Sql-server – OrderBy int slow for large table join

execution-planperformancequery-performancesql server

I have roughly 1.5 million records. This query works fine for smaller data, but it gets a second slower for every few hundred thousand records. For 1.5 million, the query is noticeably struggling.

I mocked up a whole new Code First project to verify the problem is independent of my implementation, and to provide this example query:

    SELECT TOP 1 Widgets.*
    FROM [WidgetSandbox].[dbo].[Widgets] Widgets
    INNER JOIN [WidgetSandbox].[dbo].[Status] Statuses ON Widgets.StatusId = Statuses.Id
    INNER JOIN [WidgetSandbox].[dbo].[Colors] Colors ON Widgets.ColorCode = Colors.ColorCode
    INNER JOIN [WidgetSandbox].[dbo].[Sizes] Sizes ON Widgets.SizeId = Sizes.Id
    WHERE Statuses.Name = 'Available'
    AND Colors.Name = 'Red'
    ORDER BY Sizes.DiameterInches

DiameterInches is an int, as a metaphor for "PriorityLevel" in my actual code.

If I comment out ORDER BY Sizes.DiameterInches, it returns immediately, but if I want to find "the smallest available red widget", then it crawls.

Is there a better way?

enter image description here

Execution plan XML: https://gist.github.com/RobertBaldini/57c8b61d135cc5c84c38b2da243611ad

DDL: https://gist.github.com/RobertBaldini/3740c7bb85eea47d7fe63cb8602ac2d6

Repo (data loader takes several minutes): https://github.com/RobertBaldini/WidgetSandbox

Best Answer

You should retype the various Name columns from nvarchar(max) to nvarchar([right size]). It's unlikely that names will be up to 2GB in length, and making them max sized prevents them being used as a key in an index. A good general rule of thumb is to avoid large object data types wherever possible.

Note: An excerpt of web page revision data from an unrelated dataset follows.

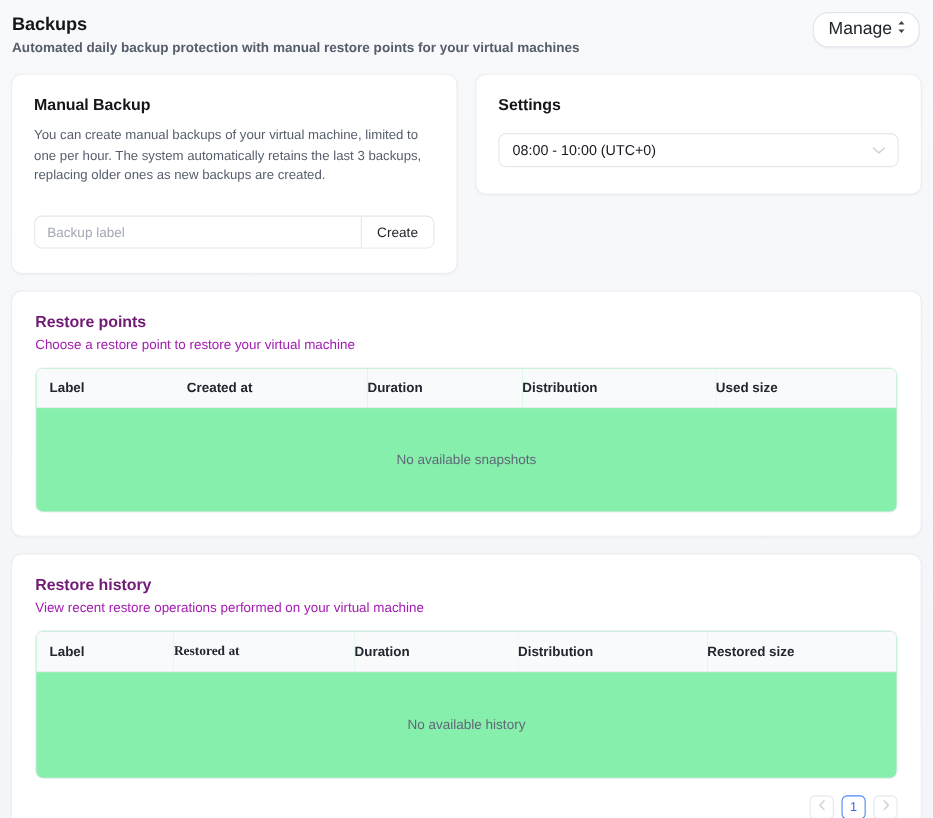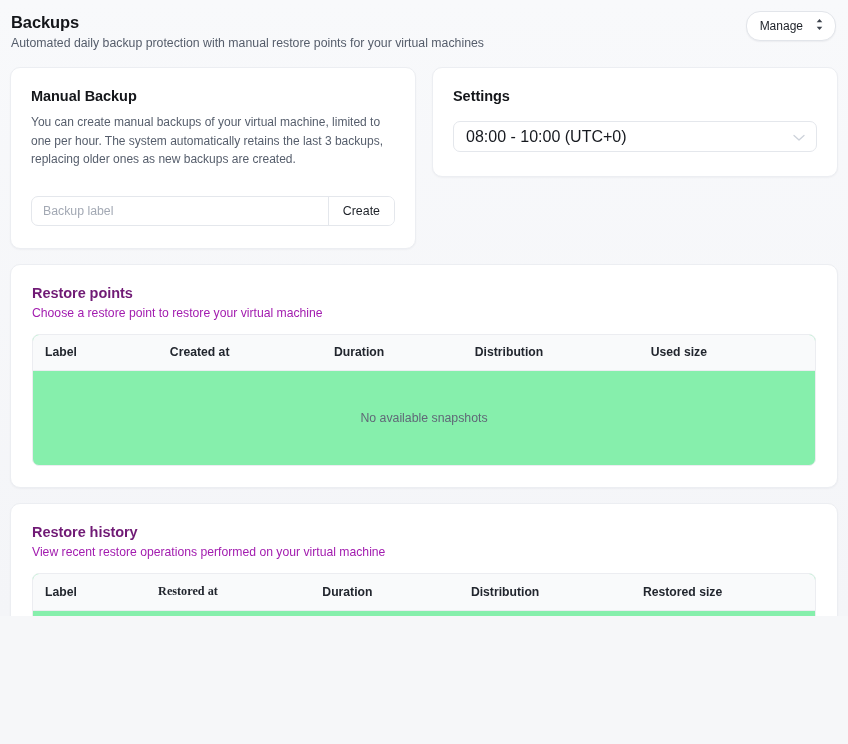"Backups" .page { height: 616px -> 744px }
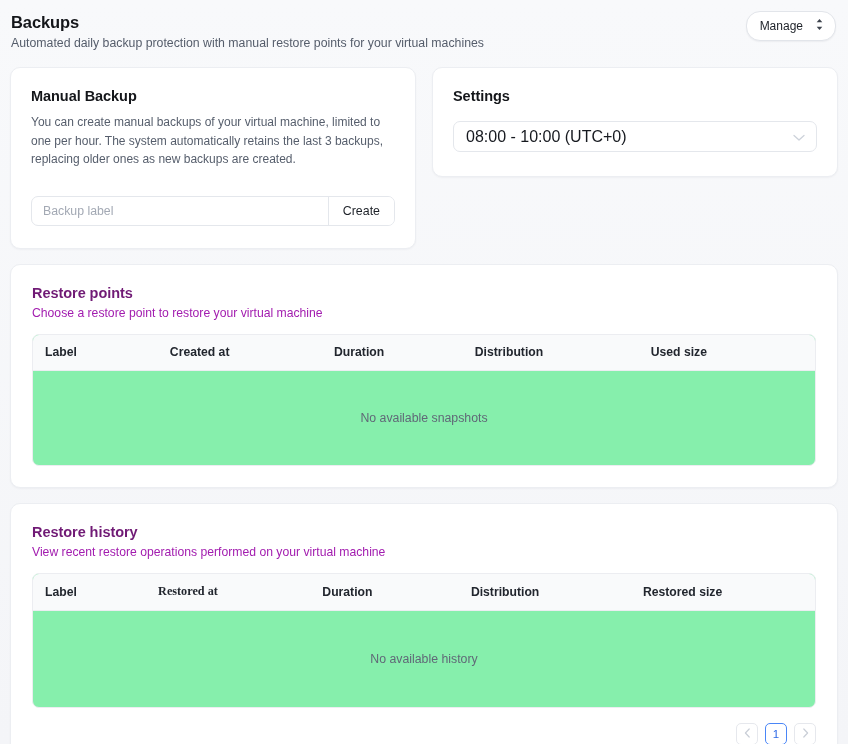"Manage" .manage-btn { font-size: 12px -> 16px; gap: 12px -> 4px }
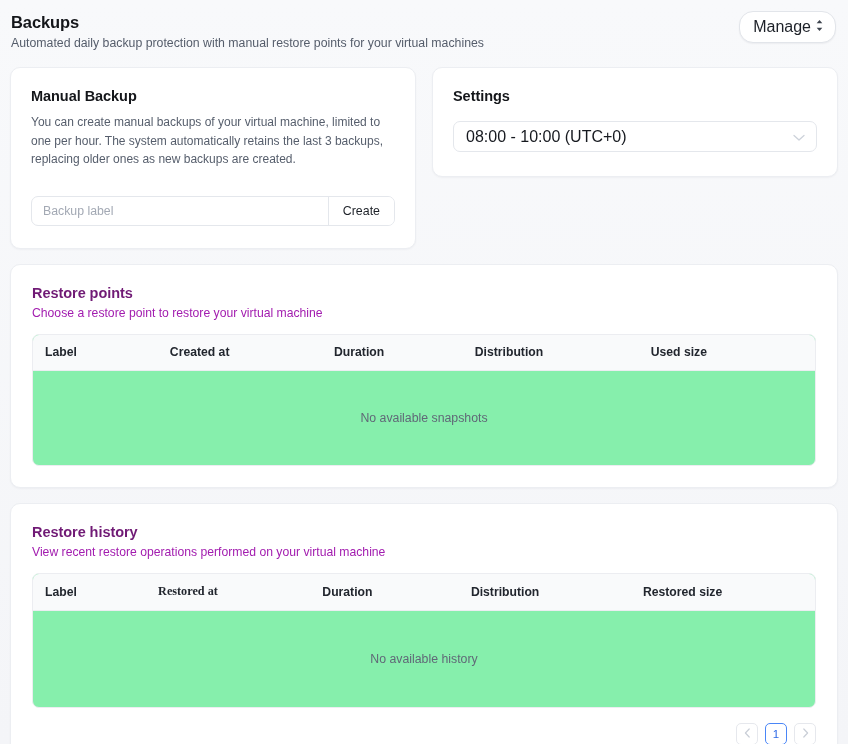"Automated daily backup protection with" .page-subtitle { font-weight: none -> bold }
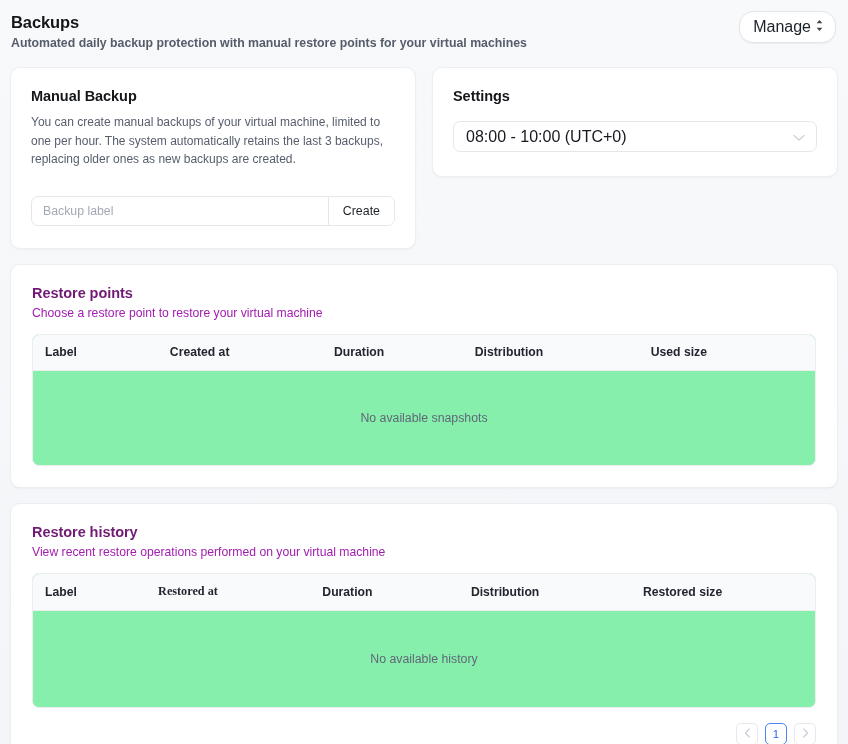"08:00 - 10:00 (UTC+0)" .select-value { font-size: 16px -> 13px }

You'll probably need to make that change to the EF code, but in T-SQL:

-- Guessing at 100 characters maximum
ALTER TABLE dbo.[Status]
ALTER COLUMN Name nvarchar(100) NOT NULL;

ALTER TABLE dbo.Colors
ALTER COLUMN Name nvarchar(100) NOT NULL;

ALTER TABLE dbo.Sizes
ALTER COLUMN Name nvarchar(100) NOT NULL;

ALTER TABLE dbo.Widgets
ALTER COLUMN Name nvarchar(100) NOT NULL;

I have also changed the column definition to NOT NULL there.

Anyway, given indexes:

CREATE NONCLUSTERED INDEX IX_dbo_Sizes__DiameterInches
ON dbo.Sizes (DiameterInches);

CREATE NONCLUSTERED INDEX IX_dbo_Widgets__SizeId_ColorCode_StatusId__Name
ON dbo.Widgets (SizeId, ColorCode, StatusId)
INCLUDE (Name);

...you should end up with a plan that avoids lookups and sorts, something like:

Expected plan shape

With the small number of rows in Status and Colors, it is probably not worth indexing their Name columns right now, but that could change over time. In any case, if the name columns should be unique, you should constrain them to be so using a unique constraint or unique nonclustered index, for example:

CREATE UNIQUE NONCLUSTERED INDEX UQ_dbo_Colors__Name
ON dbo.Colors (Name);

CREATE UNIQUE NONCLUSTERED INDEX UQ_dbo_Status__Name
ON dbo.[Status] (Name);

CREATE UNIQUE NONCLUSTERED INDEX UQ_dbo_Sizes__Name
ON dbo.Sizes (Name);

CREATE UNIQUE NONCLUSTERED INDEX UQ_dbo_Widgets__Name
ON dbo.Widgets (Name);

Second approach

With the same indexes, if you are able to change the SQL, you could also separate out the Color and Status lookups:

DECLARE 
    @StatusId integer,
    @ColorCode nvarchar(6);

SELECT @StatusId = ST.Id 
FROM dbo.[Status] AS ST 
WHERE ST.Name = N'Available';

SELECT @ColorCode = C.ColorCode 
FROM dbo.Colors AS C 
WHERE C.Name = N'Red';

SELECT TOP (1) 
    W.*
FROM dbo.Widgets AS W
JOIN dbo.Sizes AS S
    ON W.SizeId = S.Id
WHERE
    W.StatusId = @StatusId
    AND W.ColorCode = @ColorCode
ORDER BY
    S.DiameterInches;

This makes for a simpler set of operations that also happen to make life easier for the optimizer:

Plan with lookups separate

Note also that Unicode string literals should be prefixed with N for correct data typing.

Oh, and you should also patch your instance. It is currently SQL Server 2008 Service Pack 1 - Service Pack 4 has been available for some time now.